Passer de la théorie à la pratique comporte cependant quelques obstacles. «Il faut d’abord que les MRC soient motivées à prendre en charge un tel dossier, ce qui n'est pas garanti, relève M. Giguère. Ensuite, elles vont certainement demander des fonds pour assumer une telle responsabilité.»
Les deux auteurs considèrent que les municipalités devraient aussi envisager de forcer les promoteurs privés à inclure du logement social et familial dans leurs projets de cinq logements et plus, comme l'a fait la Ville de Montréal avec son règlement 20-20-20. Selon celui-ci, les promoteurs doivent réserver 20 % des portes pour des logements sociaux, 20 % pour des logements abordables et 20 % pour des logements familiaux, faute de quoi ils doivent payer une compensation sous forme de taxes.

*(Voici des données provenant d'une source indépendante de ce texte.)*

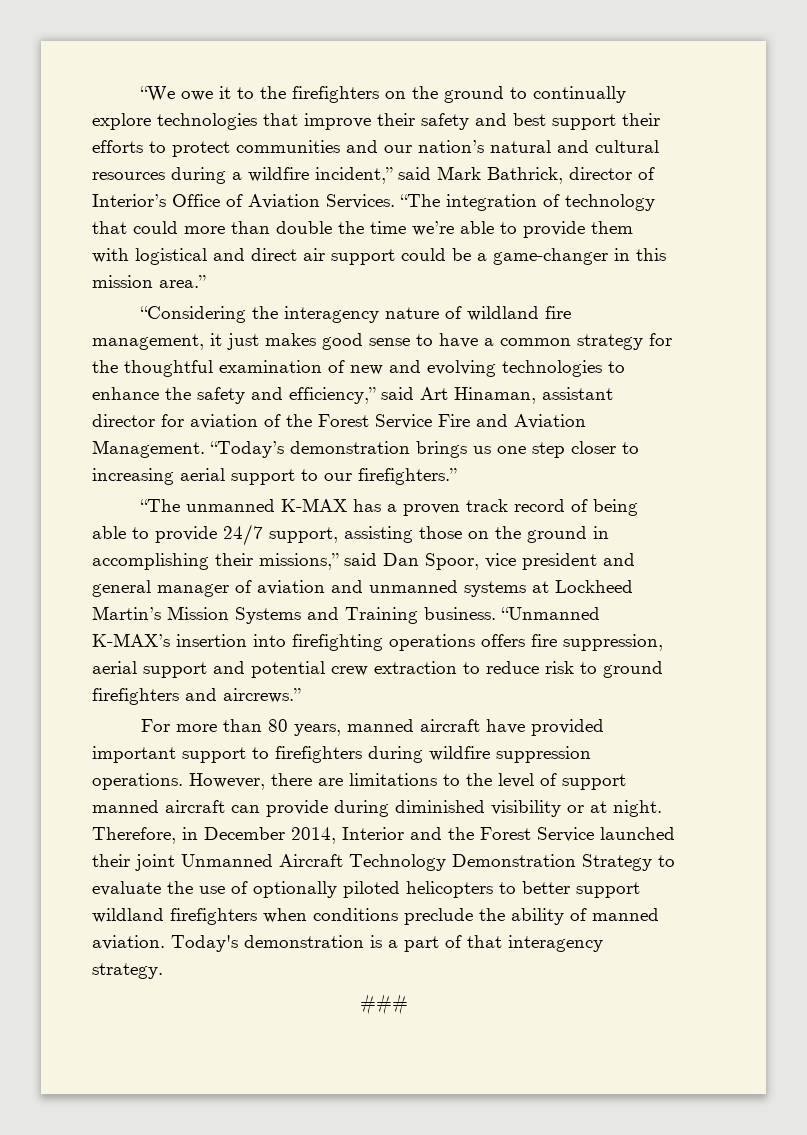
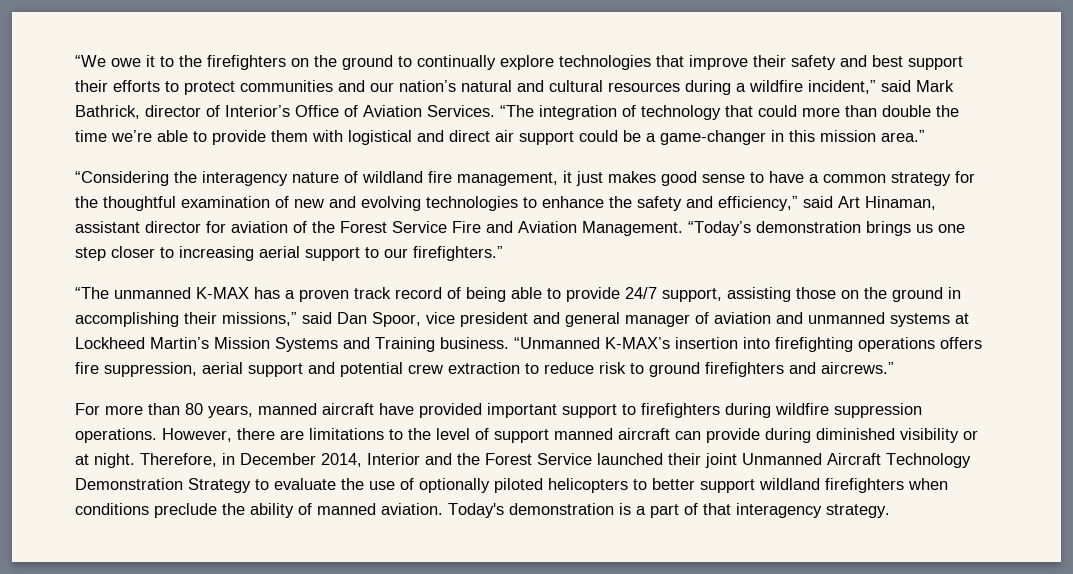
- ###

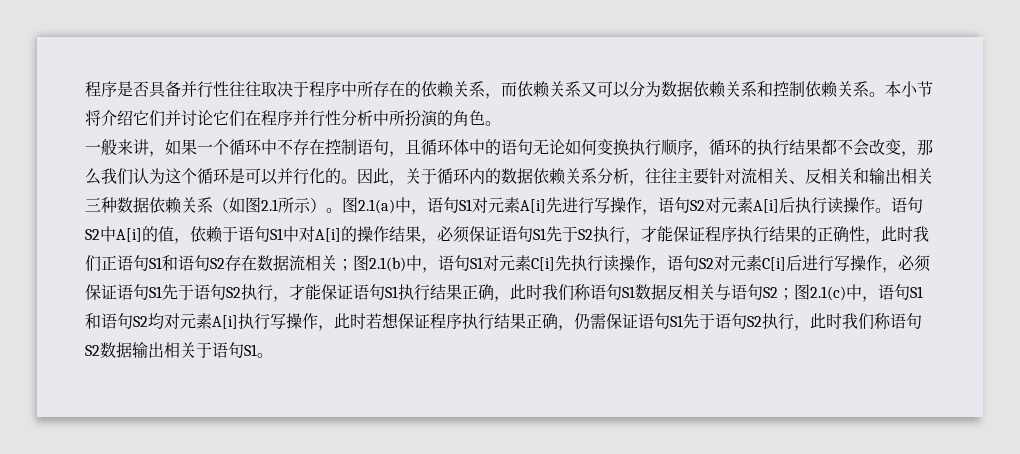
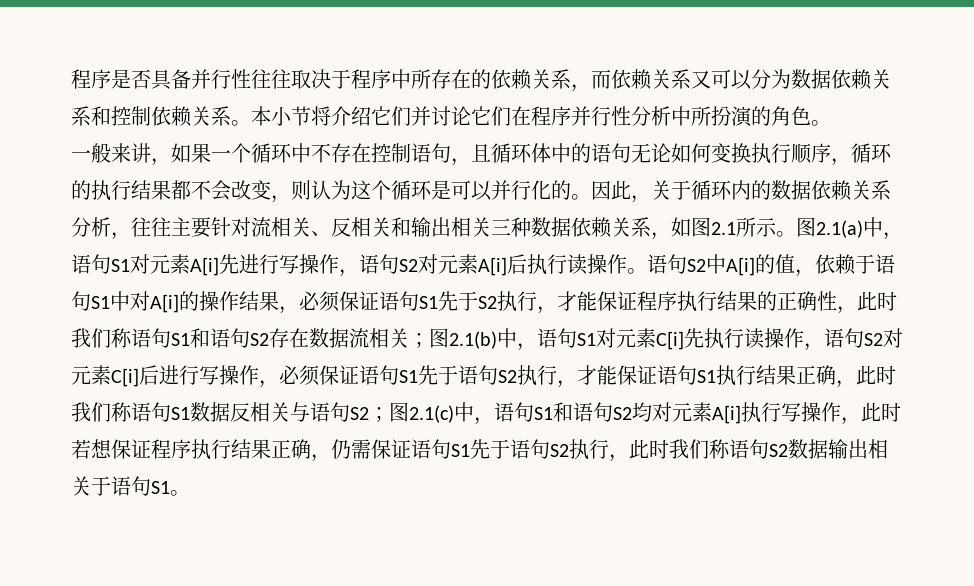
- 一般来讲，如果一个循环中不存在控制语句，且循环体中的语句无论如何变换执行顺序，循环的执行结果都不会改变，那么我们认为这个循环是可以并行化的。
+ 一般来讲，如果一个循环中不存在控制语句，且循环体中的语句无论如何变换执行顺序，循环的执行结果都不会改变，则认为这个循环是可以并行化的。
- 因此，关于循环内的数据依赖关系分析，往往主要针对流相关、反相关和输出相关三种数据依赖关系（如图2.1所示）。
+ 因此，关于循环内的数据依赖关系分析，往往主要针对流相关、反相关和输出相关三种数据依赖关系，如图2.1所示。
- 语句S2中A[i]的值，依赖于语句S1中对A[i]的操作结果，必须保证语句S1先于S2执行，才能保证程序执行结果的正确性，此时我们正语句S1和语句S2存在数据流相关；
+ 语句S2中A[i]的值，依赖于语句S1中对A[i]的操作结果，必须保证语句S1先于S2执行，才能保证程序执行结果的正确性，此时我们称语句S1和语句S2存在数据流相关；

Les règlements de mixité des habitations, comme celui adopté par la Ville de Montréal , ont davantage un effet dissuasif que celui escompté de diversifier le parc immobilier, croit le directeur stratégique en urbanisme pour Paré + et associés, Louis-Benoit L’Italien-Bruneau.
«Ce n’est pas en imposant de [tels] règlements que ça va fonctionner, estime-t-il. Le promoteur va tout simplement [passer son tour]. Il est là pour faire de l’argent. Si faire du logement n’est plus rentable, il ne s’en construira plus.»
L'urbaniste estime plutôt que les contraintes imposées par les municipalités ont miné l’essor immobilier au point de raréfier l’offre. Le logement est donc «devenu un produit spéculatif», note-t-il.
«Les barrières réglementaires en urbanisme, c’est un problème, estime M. L’Italien-Bruneau. Ça n’en prend pas plus, au contraire, ça en prend moins. Il faut que ce soit plus facile de construire, et là on va trouver une solution pour que le privé vienne faire sa part pour régler la pénurie de logements.»
M. Giguère ne croit toutefois pas qu’il soit réaliste de penser que le secteur privé comblera lui-même le déficit de logements abordables, surtout dans un contexte où les coûts de construction ont augmenté.
Si un promoteur a besoin d’un changement de zonage ou de densité pour aller de l’avant avec un projet, la municipalité dispose là d’une sorte de monnaie d’échange pour tenter d’inclure des logements abordables ou familiaux dans ce projet. «Mais encore faut-il que la municipalité soit déterminée pour en obtenir, et ce ne sont pas toutes les Villes qui ont un intérêt pour ça», nuance M. Giguère.
Ce dernier ne cache pas son inquiétude: même si son organisme et d’autres tentent de freiner la flambée des loyers en transformant des habitations locatives en logements abordables, il manque de logements sociaux, et ceux-ci ne se construiront pas d’eux-mêmes.
Pour lui, la fin du programme AccèsLogis Québec, en pleine crise du logement, est «assez irresponsable».
«Je suis très inquiet de l’avenir du Québec quand je vois à quel point on ne se préoccupe pas de loger les gens, mentionne M. Giguère. On va frapper un mur collectivement.»